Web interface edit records
[Start of section]
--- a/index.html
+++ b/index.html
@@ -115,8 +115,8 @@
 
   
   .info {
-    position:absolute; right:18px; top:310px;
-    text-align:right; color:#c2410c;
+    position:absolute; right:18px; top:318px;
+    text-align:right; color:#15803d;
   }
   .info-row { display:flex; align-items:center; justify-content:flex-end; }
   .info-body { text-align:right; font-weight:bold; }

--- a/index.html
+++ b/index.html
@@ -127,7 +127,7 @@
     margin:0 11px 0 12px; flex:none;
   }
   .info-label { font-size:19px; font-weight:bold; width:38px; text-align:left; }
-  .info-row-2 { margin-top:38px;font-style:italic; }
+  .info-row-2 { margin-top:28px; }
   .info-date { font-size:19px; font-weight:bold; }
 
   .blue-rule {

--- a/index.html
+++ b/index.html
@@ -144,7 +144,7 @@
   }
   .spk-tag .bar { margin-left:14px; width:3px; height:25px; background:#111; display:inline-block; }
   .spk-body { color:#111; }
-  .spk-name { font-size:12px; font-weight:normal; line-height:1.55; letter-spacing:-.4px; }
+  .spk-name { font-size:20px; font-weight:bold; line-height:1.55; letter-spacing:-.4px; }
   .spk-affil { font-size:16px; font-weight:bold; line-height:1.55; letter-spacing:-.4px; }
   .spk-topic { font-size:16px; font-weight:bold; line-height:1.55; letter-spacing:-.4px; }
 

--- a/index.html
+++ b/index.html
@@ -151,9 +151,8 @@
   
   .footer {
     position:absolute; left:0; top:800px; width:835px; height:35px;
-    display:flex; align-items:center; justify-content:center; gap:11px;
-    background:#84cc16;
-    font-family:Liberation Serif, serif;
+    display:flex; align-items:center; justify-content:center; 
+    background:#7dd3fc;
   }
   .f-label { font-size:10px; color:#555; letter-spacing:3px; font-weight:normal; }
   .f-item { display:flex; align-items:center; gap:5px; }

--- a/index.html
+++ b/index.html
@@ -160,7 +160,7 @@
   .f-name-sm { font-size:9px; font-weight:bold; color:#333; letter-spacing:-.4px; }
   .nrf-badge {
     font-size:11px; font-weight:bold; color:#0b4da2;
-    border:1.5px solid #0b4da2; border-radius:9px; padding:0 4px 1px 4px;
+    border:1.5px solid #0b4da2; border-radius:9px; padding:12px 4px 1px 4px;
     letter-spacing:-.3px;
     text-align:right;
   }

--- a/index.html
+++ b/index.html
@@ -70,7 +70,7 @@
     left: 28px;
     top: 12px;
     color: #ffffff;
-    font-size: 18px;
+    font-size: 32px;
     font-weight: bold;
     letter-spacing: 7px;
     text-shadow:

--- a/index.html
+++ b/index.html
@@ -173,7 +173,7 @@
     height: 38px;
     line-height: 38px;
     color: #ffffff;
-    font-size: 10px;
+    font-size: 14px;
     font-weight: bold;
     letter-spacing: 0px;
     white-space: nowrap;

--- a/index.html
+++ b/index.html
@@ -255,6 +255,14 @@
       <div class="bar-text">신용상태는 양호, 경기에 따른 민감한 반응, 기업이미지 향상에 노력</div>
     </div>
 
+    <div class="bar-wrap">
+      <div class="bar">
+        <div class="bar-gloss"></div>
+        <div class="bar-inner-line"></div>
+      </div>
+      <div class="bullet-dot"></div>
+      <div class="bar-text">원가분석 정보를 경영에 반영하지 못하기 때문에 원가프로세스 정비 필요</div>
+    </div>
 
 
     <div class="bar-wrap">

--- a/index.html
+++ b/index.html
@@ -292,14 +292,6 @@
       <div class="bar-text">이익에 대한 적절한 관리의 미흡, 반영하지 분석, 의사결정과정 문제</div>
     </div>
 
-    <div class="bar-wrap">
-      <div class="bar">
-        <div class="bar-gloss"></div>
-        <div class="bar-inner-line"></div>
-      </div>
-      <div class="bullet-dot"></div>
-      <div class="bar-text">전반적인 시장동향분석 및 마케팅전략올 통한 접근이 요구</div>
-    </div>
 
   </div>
[End of section]
:: How to complete this task ::
Write out all the entries exactly.

:: Answer space ::
--- a/index.html
+++ b/index.html
@@ -115,8 +115,8 @@
 
   
   .info {
-    position:absolute; right:18px; top:310px;
-    text-align:right; color:#c2410c;
+    position:absolute; right:18px; top:318px;
+    text-align:right; color:#15803d;
   }
   .info-row { display:flex; align-items:center; justify-content:flex-end; }
   .info-body { text-align:right; font-weight:bold; }

--- a/index.html
+++ b/index.html
@@ -127,7 +127,7 @@
     margin:0 11px 0 12px; flex:none;
   }
   .info-label { font-size:19px; font-weight:bold; width:38px; text-align:left; }
-  .info-row-2 { margin-top:38px;font-style:italic; }
+  .info-row-2 { margin-top:28px; }
   .info-date { font-size:19px; font-weight:bold; }
 
   .blue-rule {

--- a/index.html
+++ b/index.html
@@ -144,7 +144,7 @@
   }
   .spk-tag .bar { margin-left:14px; width:3px; height:25px; background:#111; display:inline-block; }
   .spk-body { color:#111; }
-  .spk-name { font-size:12px; font-weight:normal; line-height:1.55; letter-spacing:-.4px; }
+  .spk-name { font-size:20px; font-weight:bold; line-height:1.55; letter-spacing:-.4px; }
   .spk-affil { font-size:16px; font-weight:bold; line-height:1.55; letter-spacing:-.4px; }
   .spk-topic { font-size:16px; font-weight:bold; line-height:1.55; letter-spacing:-.4px; }
 

--- a/index.html
+++ b/index.html
@@ -151,9 +151,8 @@
   
   .footer {
     position:absolute; left:0; top:800px; width:835px; height:35px;
-    display:flex; align-items:center; justify-content:center; gap:11px;
-    background:#84cc16;
-    font-family:Liberation Serif, serif;
+    display:flex; align-items:center; justify-content:center; 
+    background:#7dd3fc;
   }
   .f-label { font-size:10px; color:#555; letter-spacing:3px; font-weight:normal; }
   .f-item { display:flex; align-items:center; gap:5px; }

--- a/index.html
+++ b/index.html
@@ -160,7 +160,7 @@
   .f-name-sm { font-size:9px; font-weight:bold; color:#333; letter-spacing:-.4px; }
   .nrf-badge {
     font-size:11px; font-weight:bold; color:#0b4da2;
-    border:1.5px solid #0b4da2; border-radius:9px; padding:0 4px 1px 4px;
+    border:1.5px solid #0b4da2; border-radius:9px; padding:12px 4px 1px 4px;
     letter-spacing:-.3px;
     text-align:right;
   }

--- a/index.html
+++ b/index.html
@@ -70,7 +70,7 @@
     left: 28px;
     top: 12px;
     color: #ffffff;
-    font-size: 18px;
+    font-size: 32px;
     font-weight: bold;
     letter-spacing: 7px;
     text-shadow:

--- a/index.html
+++ b/index.html
@@ -173,7 +173,7 @@
     height: 38px;
     line-height: 38px;
     color: #ffffff;
-    font-size: 10px;
+    font-size: 14px;
     font-weight: bold;
     letter-spacing: 0px;
     white-space: nowrap;

--- a/index.html
+++ b/index.html
@@ -255,6 +255,14 @@
       <div class="bar-text">신용상태는 양호, 경기에 따른 민감한 반응, 기업이미지 향상에 노력</div>
     </div>
 
+    <div class="bar-wrap">
+      <div class="bar">
+        <div class="bar-gloss"></div>
+        <div class="bar-inner-line"></div>
+      </div>
+      <div class="bullet-dot"></div>
+      <div class="bar-text">원가분석 정보를 경영에 반영하지 못하기 때문에 원가프로세스 정비 필요</div>
+    </div>
 
 
     <div class="bar-wrap">

--- a/index.html
+++ b/index.html
@@ -292,14 +292,6 @@
       <div class="bar-text">이익에 대한 적절한 관리의 미흡, 반영하지 분석, 의사결정과정 문제</div>
     </div>
 
-    <div class="bar-wrap">
-      <div class="bar">
-        <div class="bar-gloss"></div>
-        <div class="bar-inner-line"></div>
-      </div>
-      <div class="bullet-dot"></div>
-      <div class="bar-text">전반적인 시장동향분석 및 마케팅전략올 통한 접근이 요구</div>
-    </div>
 
   </div>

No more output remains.